I vini bio aspettano i dazi Usa. E importatori hanno già iniziato a chiedere sconti
Zev Rovine aveva fatto i conti bene. Da imprenditore, era tenuto a farli e dicevano questo: se davvero i dazi sul vino saranno al 200%, la società e i suoi 35 dipendenti chiuderanno entro tre mesi. Nei giorni scorsi lo spauracchio dell’improbabile tariffa è scampato, ma questo non ha certo reso meno amara la pillola di quel 20%, ora temporaneamente ridotto al 10%, che ora dovranno pagare le merci italiane nel commercio con gli States. E ora gli importatori hanno già preso a chiedere sconti su sconti.
A Brooklyn Zev Rovine Selection è una piccola istituzione nell’importazione di vini biologici, etichette italiane e francesi in primis. Un nome tra i più rilevanti di una nicchia che agli americani piace parecchio. Fino all’inizio dell’anno, l’importazione di organic wine valeva in generale un discreto giro d’affari, quasi 160 milioni di dollari l’anno stando alle cifre dell’American association of wine economists. La stragrande maggioranza arrivava dalla Nuova Zelanda, ma nella classifica dei maggiori importatori di vino bio negli Usa al secondo posto c’erano proprio le bottiglie italiane, con l’8% dell’intero mercato. A livello di numeri, si sta parlando di 12,4 milioni di dollari di importazioni, di cui 7,1 milioni generati dai rossi (per i quali eravamo protagonisti, seguiti da Francia e Argentina) e 5,3 milioni di bianchi.


L’uso del passato è oggi diventato sostanzialmente d’obbligo, perché dopo le scelte del presidente degli Stati Uniti è difficile sapere su quali strade virerà il mercato. C’è però un dato di fatto: era già bastato l’annuncio dei dazi per mettere un intero settore in subbuglio. Come conferma Raffaele Bonivento, fondatore dell’azienda di selezione e distribuzione di vini biologici e naturali Meteri, «era da settimane che le spedizioni per l’America erano state bloccate, con un danno non da poco per le aziende che operano in questo settore». Dalla sponda opposta dell’Atlantico, Rovine proprio non riesce a spiegarsi questa presa di posizione del Tycoon: «Ha fatto campagna elettorale sostenendo che l’inflazione fosse un problema e ora intende aumentarla intenzionalmente».

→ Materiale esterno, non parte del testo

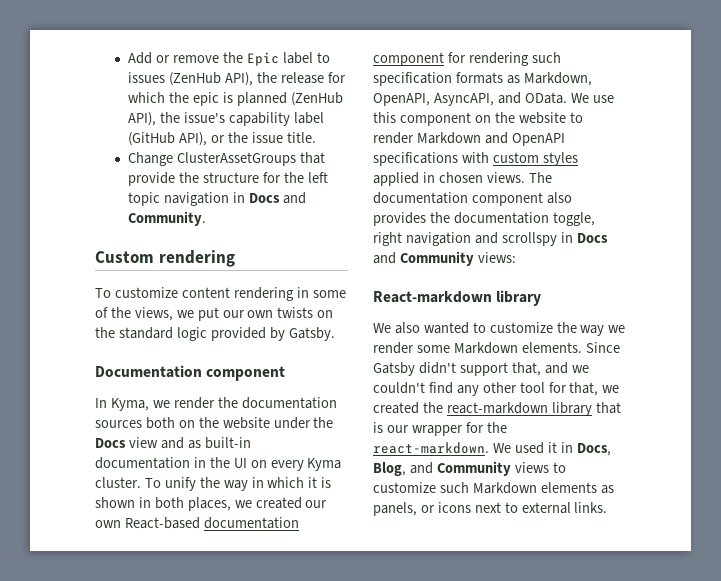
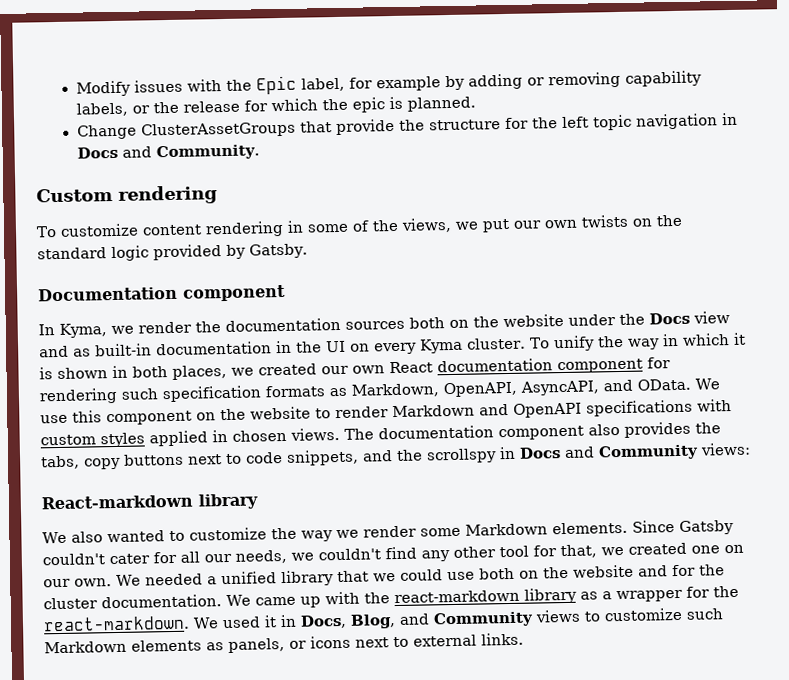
- Add or remove the Epic label to issues (ZenHub API), the release for which the epic is planned (ZenHub API), the issue's capability label (GitHub API), or the issue title.
+ Modify issues with the Epic label, for example by adding or removing capability labels, or the release for which the epic is planned.
- To unify the way in which it is shown in both places, we created our own React-based documentation component for rendering such specification formats as Markdown, OpenAPI, AsyncAPI, and OData.
+ To unify the way in which it is shown in both places, we created our own React documentation component for rendering such specification formats as Markdown, OpenAPI, AsyncAPI, and OData.
- The documentation component also provides the documentation toggle, right navigation and scrollspy in Docs and Community views:
+ The documentation component also provides the tabs, copy buttons next to code snippets, and the scrollspy in Docs and Community views:
- Since Gatsby didn't support that, and we couldn't find any other tool for that, we created the react-markdown library that is our wrapper for the react-markdown.
+ Since Gatsby couldn't cater for all our needs, we couldn't find any other tool for that, we created one on our own. We needed a unified library that we could use both on the website and for the cluster documentation. We came up with the react-markdown library as a wrapper for the react-markdown.

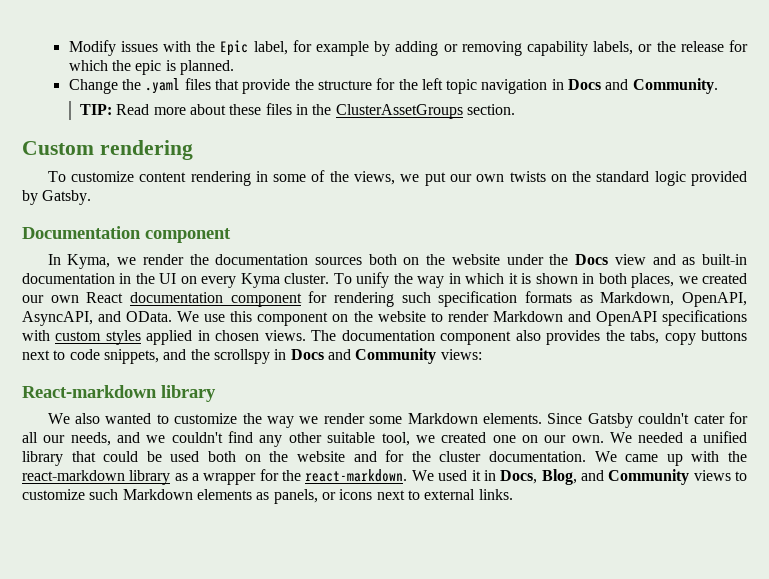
- Change ClusterAssetGroups that provide the structure for the left topic navigation in Docs and Community.
+ Change the .yaml files that provide the structure for the left topic navigation in Docs and Community.
+ TIP: Read more about these files in the ClusterAssetGroups section.
- Since Gatsby couldn't cater for all our needs, we couldn't find any other tool for that, we created one on our own.
+ Since Gatsby couldn't cater for all our needs, and we couldn't find any other suitable tool, we created one on our own.
- We needed a unified library that we could use both on the website and for the cluster documentation.
+ We needed a unified library that could be used both on the website and for the cluster documentation.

L’Unione italiana vini nei giorni scorsi aveva messo in fila dei numeri, secondo i quali le tariffe doganali al 20% sarebbero costate al comparto italiano 323 milioni di euro all’anno, pena l’uscita dal mercato per buona parte delle nostre produzioni. E tra queste ci sono anche quelle biologiche e biodinamiche, con vignaioli che nel tempo hanno investito parecchie risorse (sia in termini di denaro che di fatica) per immettere sul mercato bottiglie che siano in linea anche con la regolamentazione a stelle e strisce, poiché sul tema “vino bio” la legislazione Usa è piuttosto differente. Ecco allora che davanti alla stangata dazi, il presidente dell’Uiv Lamberto Frescobaldi aveva subito detto: «serve condividere l’onere dell’extra-costo ed evitare di riversarlo sui consumatori».
Parole che oggi si rivelano vere, almeno per quanto riguarda gli importatori americani di vino italiano, che hanno appunto iniziato ad avanzare richieste. «Ritengo l’applicazione delle tariffe davvero una cattiva idea» dice Zev Rovine, per poi confermare: «al momento dobbiamo tuttavia prenderne atto e per questo abbiamo dovuto chiedere ai produttori (anche italiani) se avessero la possibilità di abbassare un po’ i prezzi». Più di altri, chi ha costruito tutto il suo business attorno all’importazione è infatti sui carboni ardenti, «in quanto andremo incontro a momenti molto difficili» chiosa Rovine. La battaglia dei dazi che diventa battaglia sui prezzi.